Sarah Lyman was horrified in 1832 by what she perceived as people “more filthy than swine. Their houses are wretched hovels, and the abode of vermin, and the inhabitants covered with sores from head to foot.”
She understood no Hawaiian or local ways. She admits on July 25, 1832, that “I go regularly to school every morning, read a bit of scripture, call upon someone to pray, hear the class read and recite in history and close the school with singing a hymn. I enjoy it pretty well, but am exceedingly tried in consequence of not being able to talk with them.”
Like some of today’s critics, school appearances bothered her. “I was truly disgusted with the scene that presented itself within. Calabashes, baskets and fishing utensils, and a place to bake food. The ground was covered over with dead grass which gave it a stable-like appearance.” But how was the teaching? On Sept. 4, 1834, she writes that “native teachers are a source of vexation. They are exceedingly indolent and do not seem to possess a faculty of interesting their pupils.”
And discipline? On Jan. 31, 1835, she says “a case of discipline occurred last week which, for a while, I feared would produce an unhappy effect, but which has proved to the contrary.
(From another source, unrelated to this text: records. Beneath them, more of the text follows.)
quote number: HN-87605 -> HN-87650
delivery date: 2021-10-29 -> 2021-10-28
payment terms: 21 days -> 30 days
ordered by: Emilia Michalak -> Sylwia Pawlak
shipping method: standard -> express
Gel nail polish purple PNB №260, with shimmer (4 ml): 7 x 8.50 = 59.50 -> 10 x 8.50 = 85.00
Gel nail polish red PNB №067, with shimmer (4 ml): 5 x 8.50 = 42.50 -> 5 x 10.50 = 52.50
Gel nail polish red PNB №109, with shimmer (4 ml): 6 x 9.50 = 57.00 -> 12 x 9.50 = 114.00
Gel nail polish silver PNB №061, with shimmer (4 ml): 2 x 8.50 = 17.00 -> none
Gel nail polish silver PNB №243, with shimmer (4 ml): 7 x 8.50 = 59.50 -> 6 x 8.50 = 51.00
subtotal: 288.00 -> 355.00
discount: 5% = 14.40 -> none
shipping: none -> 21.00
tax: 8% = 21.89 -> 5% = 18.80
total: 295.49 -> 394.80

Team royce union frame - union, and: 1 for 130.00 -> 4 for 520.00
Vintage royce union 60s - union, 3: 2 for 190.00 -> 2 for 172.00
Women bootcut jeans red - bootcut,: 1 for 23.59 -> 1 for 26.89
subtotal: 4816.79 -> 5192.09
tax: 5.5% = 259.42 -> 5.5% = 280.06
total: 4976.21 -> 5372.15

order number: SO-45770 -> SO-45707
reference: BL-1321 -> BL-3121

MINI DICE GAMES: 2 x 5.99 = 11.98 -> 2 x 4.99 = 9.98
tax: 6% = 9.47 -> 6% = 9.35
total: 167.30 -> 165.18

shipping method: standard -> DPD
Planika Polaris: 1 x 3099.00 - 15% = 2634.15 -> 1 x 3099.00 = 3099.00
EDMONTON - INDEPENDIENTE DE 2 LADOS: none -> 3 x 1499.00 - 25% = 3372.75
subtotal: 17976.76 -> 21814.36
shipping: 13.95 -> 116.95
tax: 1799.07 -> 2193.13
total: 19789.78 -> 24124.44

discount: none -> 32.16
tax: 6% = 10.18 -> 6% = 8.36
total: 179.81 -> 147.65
A boy perhaps 10 years of age made so much disturbance that I was obliged to separate him from his class; at the close of school ... I took him home with me where I kept him tied (my italics) two or three hours ... Monday morning ... he appeared quite humble and has since been a good boy ...”
She also tells of “a painful case of discipline in school today. One of the boys has been detected in lying and stealing for which he was severely flogged. I feel confident that the course pursued will exert a salutary effect on the school.”
Sarah Lyman found, as do many of us today, that “the influence exerted on students by their parents and guardians is of a dreadful nature, and so parylises (her spelling) our efforts.”
By April 5, 1887, however, Sarah Lyman felt there was occasional hope amid the detritus. “Some of our educated girls have made reliable, useful women, whilst others have become mistresses of foreigners who have no sympathy with our work and who feel little interest in the prosperity of the nation.”
By May 4, 1880, she was writing that “our school which kept up so long in the ruts, and which used up all my husband’s energies all too soon is now in good hands and is coming up from the languishing state it was in when in the hands of natives, which it was for five years.”
To tell you the truth, my suspicion when I came here 43 years ago and heard haole complaining about our schools was that they were put off by the great racial imbalance of the time - the heavy influence of teachers and principals who were Americans of Japanese ancestry.
Today, I think there’s still some discomfort among haole parents if their kids are in heavily local schools (read “non-white”) with local teachers and principals.
I’m not saying our schools are all they could and should be. We’ve got work to do to get our reading and comprehension levels up to and beyond the national average.
But the book The Lymans of Hilo made me realize that the general bitching about our schools isn’t anything new.